Darum gehts
- Norwegen verabschiedet König Harald V. am 9. September in Oslo
- Grösster Sicherheitsaufwand: 6500 Einsatzkräfte, darunter Soldaten und Polizisten
- Internationale Royals und Staatschefs, Schweiz vertreten durch Viola Amherd
Der Trauergottesdienst hat begonnen
Geleitet wird er von Olav Fyske Tveit, dem leitenden Bischof der norwegischen Kirche und der Bischöfin von Oslo Sunniva Gylver.
Alle erheben sich zur Schweigeminute
Punkt 13 Uhr wird geschwiegen. Die Glocken läuten, die Musik ist verstummt.
Weisse Rosenherzen umranden den Sarg
Viele sind versehen mit einer letzten Grussbotschaft, auch von der norwegischen Königsfamilie.
Die 450 Gäste erheben sich
Während der Sarg an ihnen im Dom vorbeizieht, stehen alle der royalen und politischen Trauergäste. Aus Respekt vor König Harald V., der verabschiedet wird.
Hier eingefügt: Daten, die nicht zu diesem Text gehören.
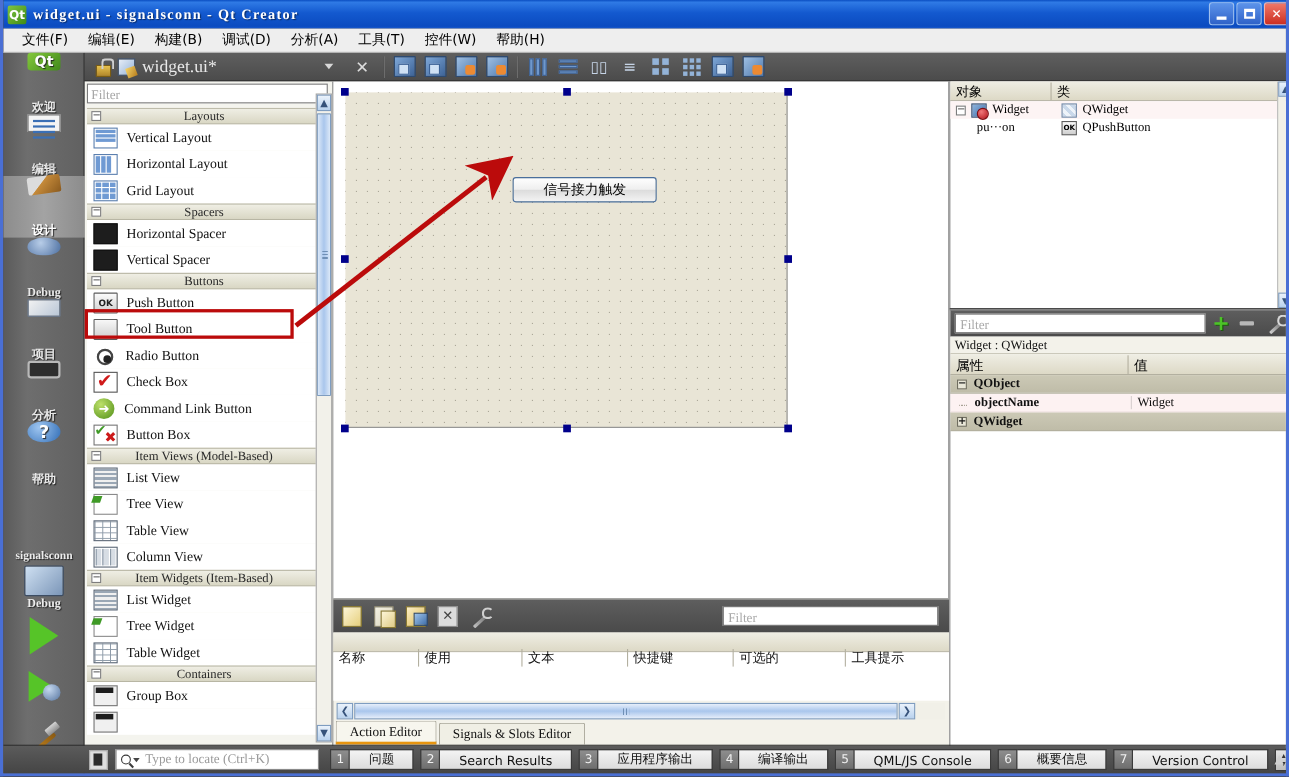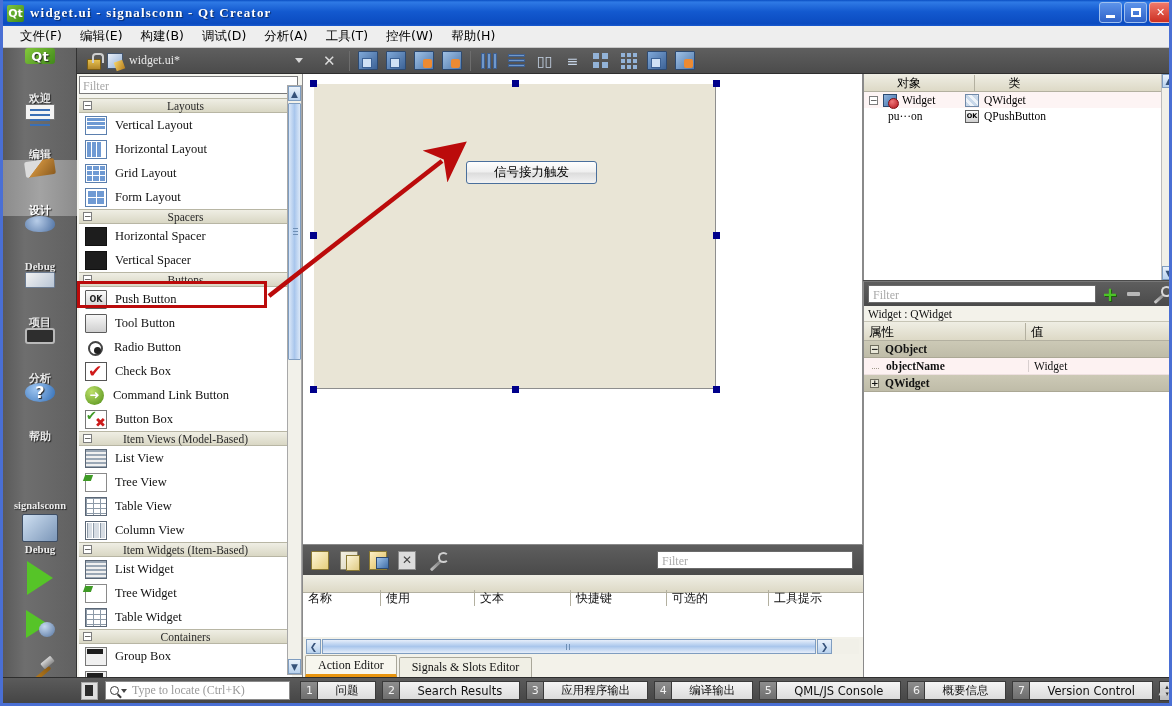"widget.ui*" .doc-combo { font-size: 12px -> 16px }
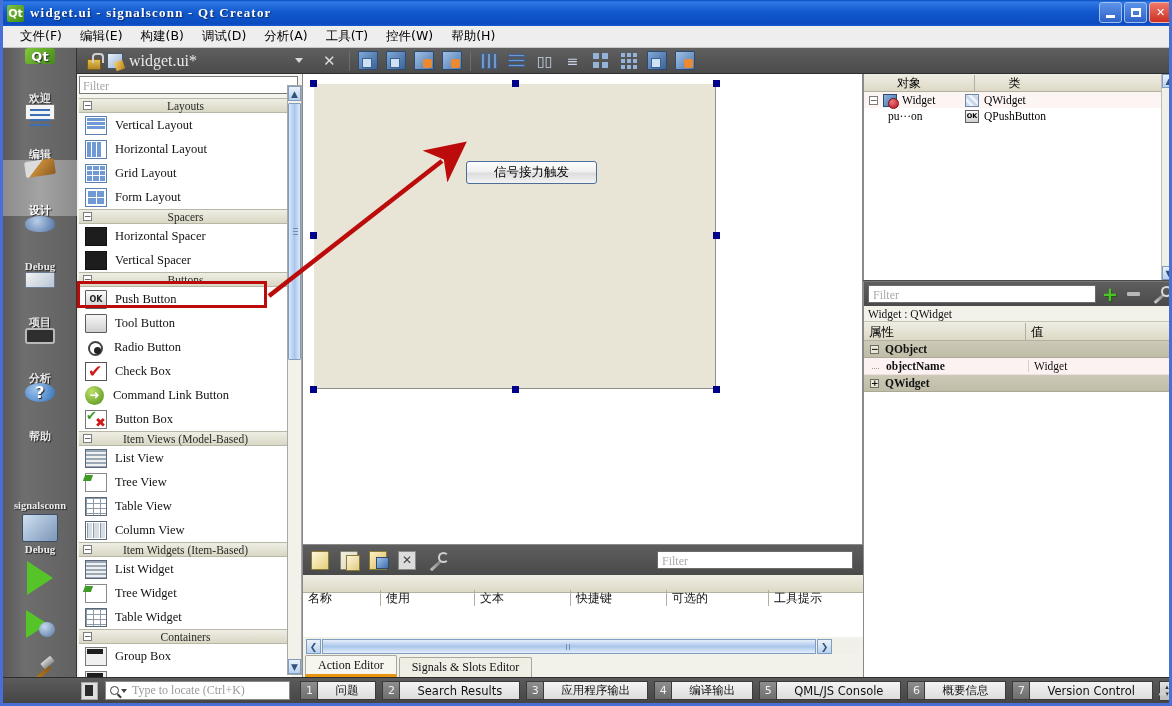"对象" .oi-header span { margin-left: 28px -> none }
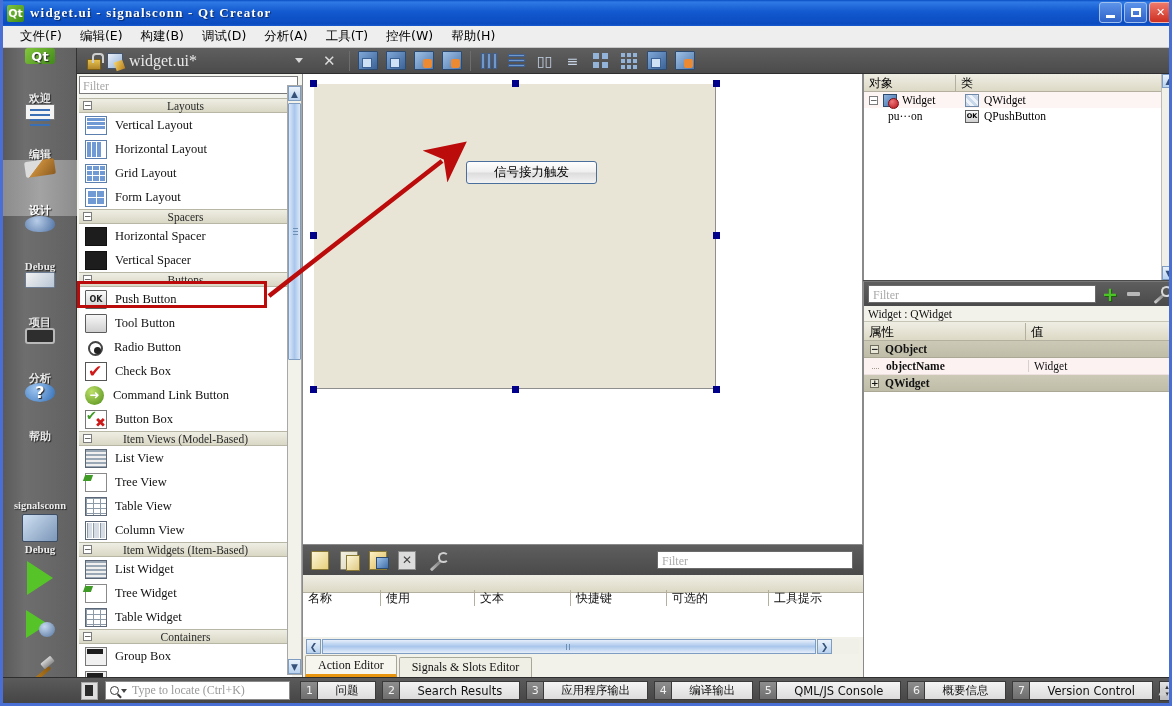"Form Layout" div.wb-item { html: <div> <span> <i></i> <i></i> <i></i> <i></i> </span> <span>Form Layout</span> </div> -> none }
Die Royals sitzen zusammen, Marius ist auch da
Fürstin Charlène von Monaco sitzt direkt hinter dem Schwedischen König Carl Gustav und Königin Silvia.
Marius in der Kirche
Nun wird König Haralds V. Sarg in die Kirche getragen
Acht Soldaten tragen den Sarg über den roten Teppich in den Dom. Geschmückt ist er mit vielen weissen Rosen.
Rund 1000 Leibwächter sind vor Ort
Sie alle stehen bereit für die gekrönten Häupter und Politiker, Politikerinnen, die aus aller Welt nach Oslo gereist sind. Als erstes in den Dom sind die Royals getreten, dann die Staatschefs.
Es staut vor dem Dom
Deutschlands Bundespräsident Frank-Walter Steinmeier wartet mit dem ukrainischen Präsidenten Wolodimir Selenski, um in den Dom zu gelangen.
Schöne Letzte Worte von Königin Sonja
Zum Trauerstrauss für ihren geliebten Mann liess sie auf die Schleife schreiben: «Danke für ein gutes Leben».
Die letzte Verabschiedung des beliebten Königs Harald V. (†89) ist für das norwegische Volk ein Akt tiefster Trauer und Verbundenheit. «Alle weinen um den Tod unseres Felsen in der Brandung», schildert eine royale Quelle gegenüber Blick. Für die Polizei wird es zu einem Einsatz der Superlative. Denn wenn sich der Trauerzug am Mittwoch durch die Strassen von Oslo bewegt, stehen auch mehr als 6500 Polizisten und Soldaten, Spezialeinheiten und Sicherheitskräfte im Einsatz. Oslo rüstet sich für den grössten Polizeieinsatz in der Geschichte Norwegens.
Seit Tagen wird die Hauptstadt auf den historischen Abschied vorbereitet. Sicherheitskräfte patrouillieren in den Strassen, Zufahrten werden kontrolliert, Bereiche rund um den Palast und die Strecke des Trauerzugs abgeriegelt. Knapp 3000 Polizisten sind aus dem ganzen Land zusammengezogen worden, dazu rund 3500 Angehörige der norwegischen Streitkräfte.